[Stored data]
--------------------------------------------------

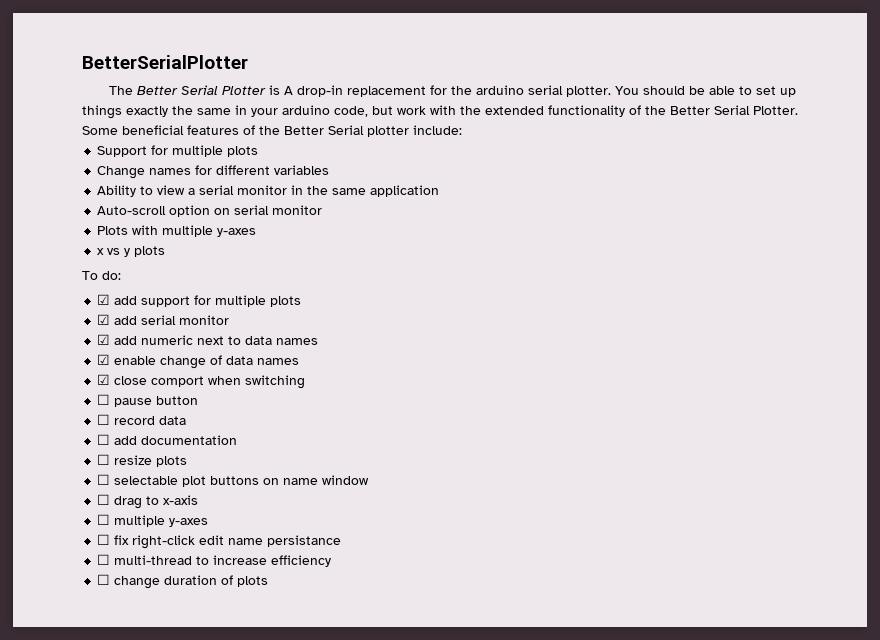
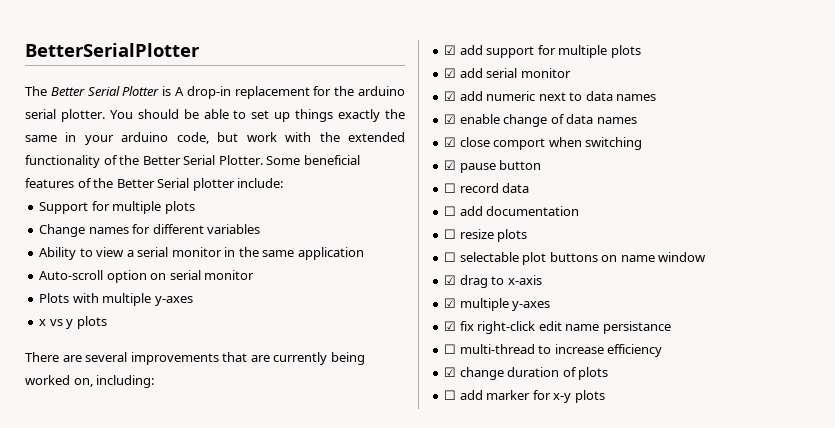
[82,271,121,280] To do: -> [25,352,365,365] [25,375,155,388] There are several improvements that are currently being worked on, including:
[97,394,111,405] ☐ -> [444,160,457,170] ☑
[97,494,111,505] ☐ -> [444,275,457,285] ☑
[97,514,209,527] [97,534,111,545] ☐ multiple y-axes // ☐ -> [444,298,551,311] [444,321,457,331] ☑ multiple y-axes // ☑
[97,574,111,585] ☐ -> [444,367,457,377] ☑
(269, 581) none -> [444,390,605,403] // ☐ add marker for x-y plots

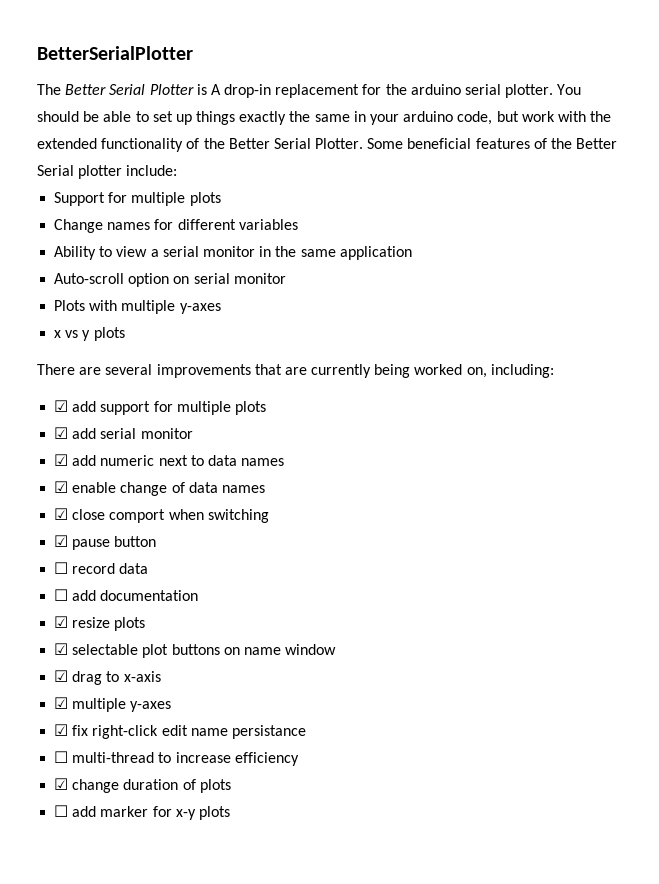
[444,229,457,239] ☐ -> [54,616,69,628] ☑
[444,252,457,262] ☐ -> [54,643,69,655] ☑

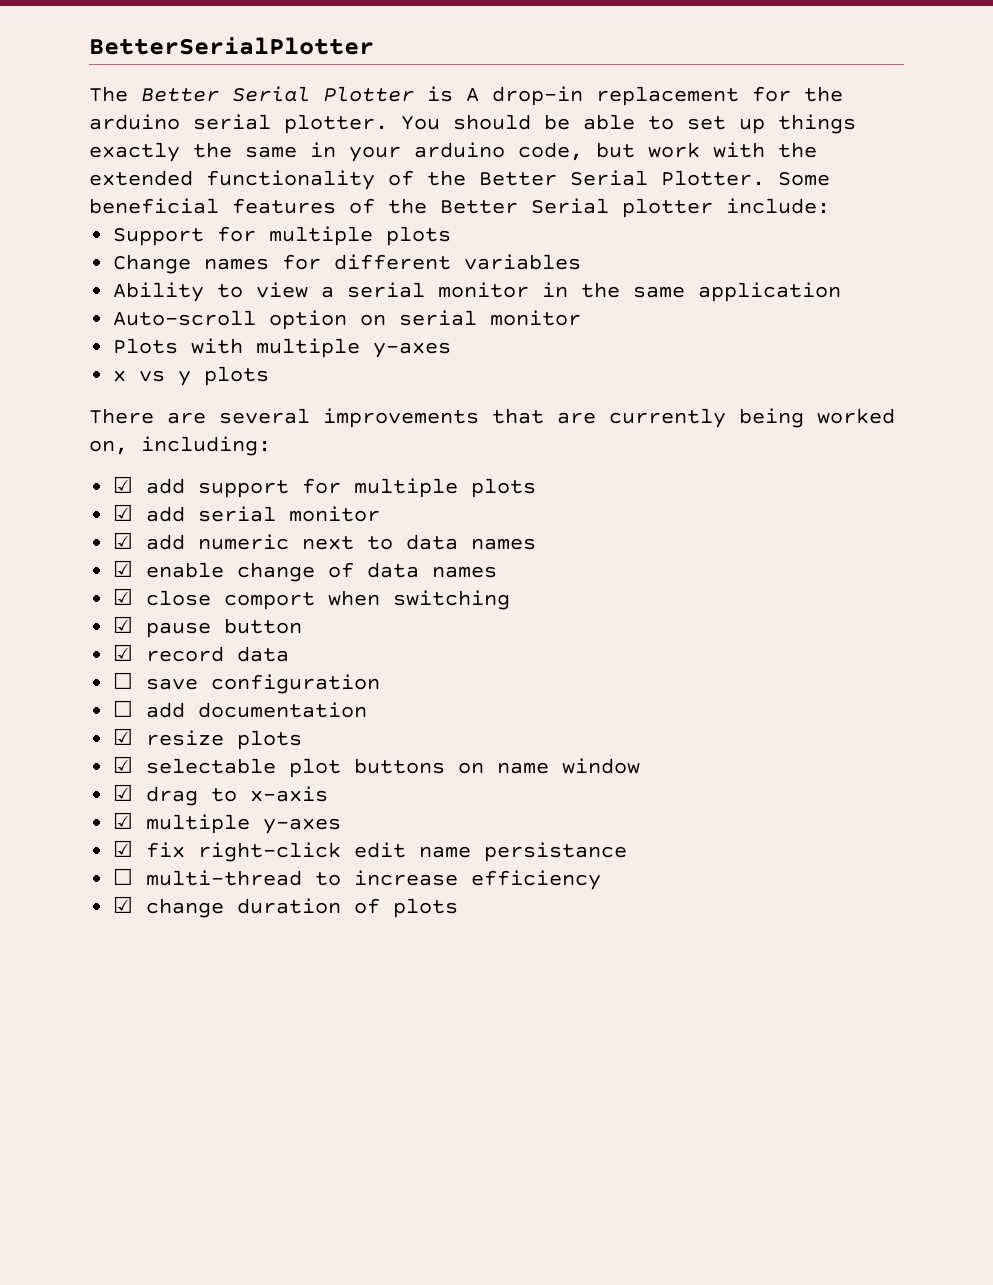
[54,562,69,574] ☐ -> [113,644,134,661] ☑
(149, 568) none -> [113,672,381,694] // ☐ save configuration
[54,805,230,820] // ☐ add marker for x-y plots -> (459, 908) none

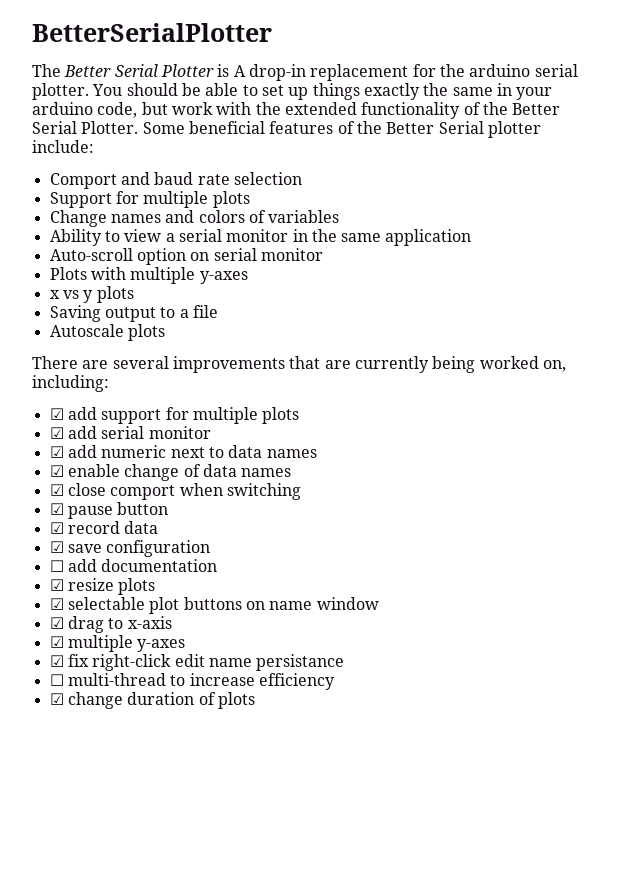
(830, 206) none -> [49,172,302,189] // Comport and baud rate selection
[282,254,452,270] for different -> [165,210,266,223] and colors of
(270, 376) none -> [49,305,218,322] [49,324,165,341] // Saving output to a file // Autoscale plots
[113,672,134,689] ☐ -> [49,541,64,553] ☑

--------------------------------------------------

ACTIVITY> Across the entries above, how many lines carry the word "marker"? Write only the number.

SOLUTION TO THIS TASK> 2